Dataset excerpts
___

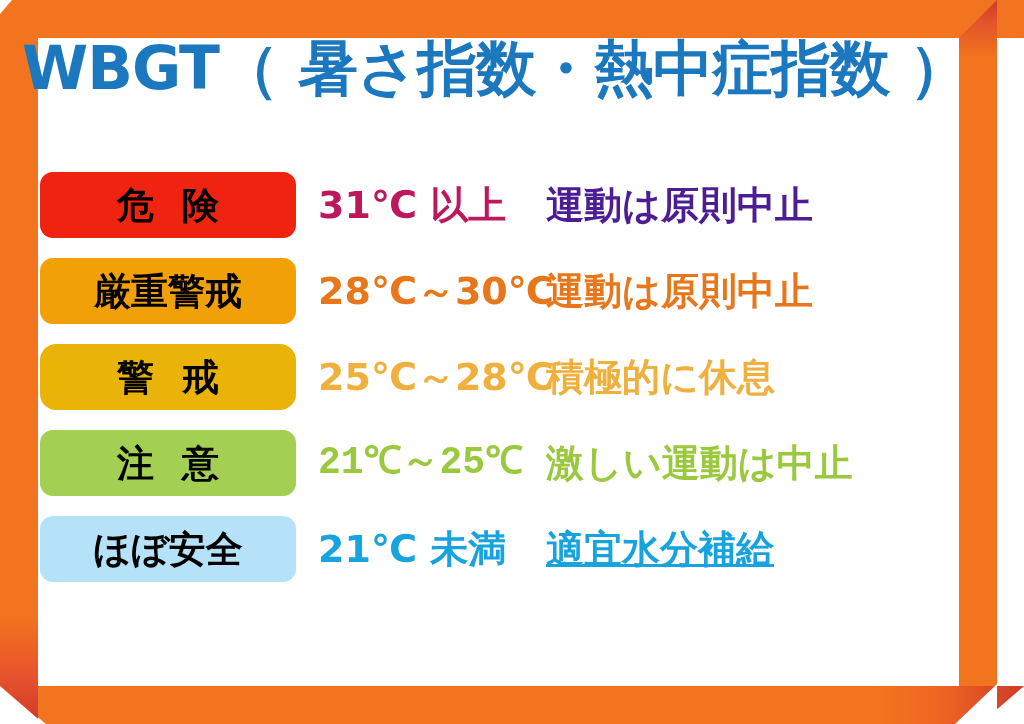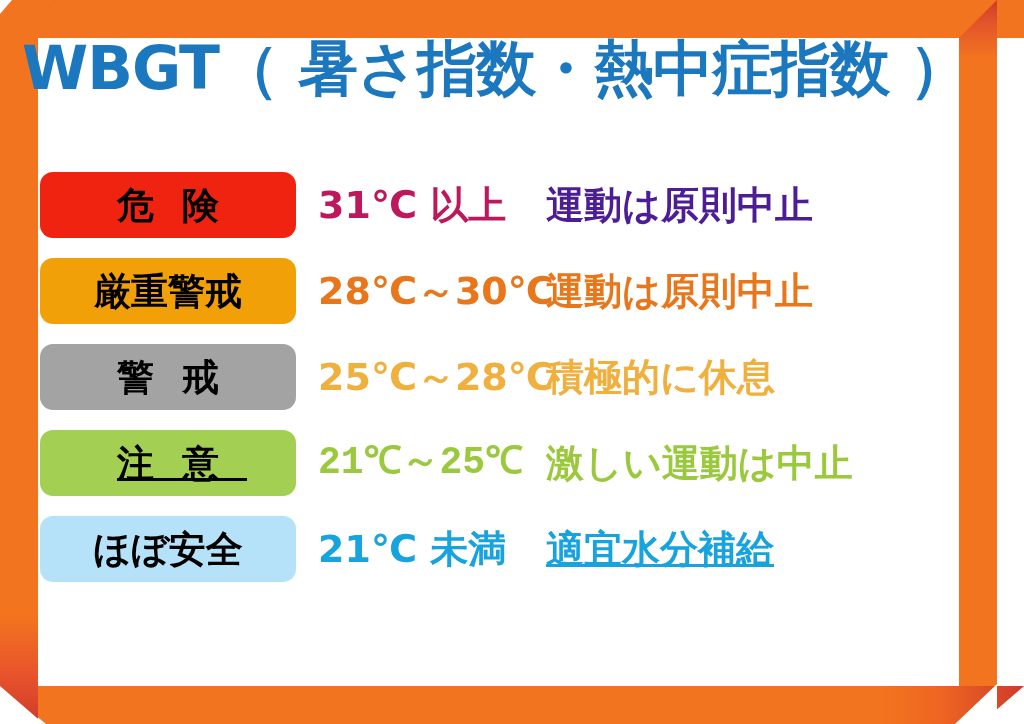--- a/index.html
+++ b/index.html
@@ -166,27 +166,27 @@
       <div class="action" style="color: #4c1d95;">運動は原則中止</div>
     </div>
 
     <div class="row">
       <div class="badge" style="background: rgb(242, 160, 7); color: rgb(0, 0, 0);">厳重警戒</div>
       <div class="temp" style="color: rgb(232, 118, 27);">28℃～30℃</div>
       <div class="action" style="color: rgb(232, 118, 27);">運動は原則中止</div>
     </div>
 
     <div class="row">
-      <div class="badge wide-space" style="background: #a3a3a3; color: rgb(0, 0, 0);">警戒</div>
+      <div class="badge wide-space" style="background: #eab308; color: rgb(0, 0, 0); border-radius: 16px;">警戒</div>
       <div class="temp" style="color: rgb(239, 176, 62);">25℃～28℃</div>
       <div class="action" style="color: rgb(239, 176, 62);">積極的に休息</div>
     </div>
 
     <div class="row">
-      <div class="badge wide-space" style="background: rgb(163, 207, 82); color: rgb(0, 0, 0); text-decoration: underline;">注意</div>
+      <div class="badge wide-space" style="background: rgb(163, 207, 82); color: rgb(0, 0, 0);">注意</div>
       <div class="temp" style="color: rgb(155, 201, 62); font-family: Liberation Mono, monospace;">21℃～25℃</div>
       <div class="action" style="color: rgb(155, 201, 62);">激しい運動は中止</div>
     </div>
 
     <div class="row">
       <div class="badge" style="background: rgb(181, 226, 248); color: rgb(0, 0, 0);">ほぼ安全</div>
       <div class="temp" style="color: rgb(23, 163, 222);">21℃ 未満</div>
       <div class="action" style="color: rgb(23, 163, 222); text-decoration: underline;">適宜水分補給</div>
     </div>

___

On how many lines of the records above does the word "運動は原則中止" appear? Answer with only that number.

■ **Answer for the task**:
2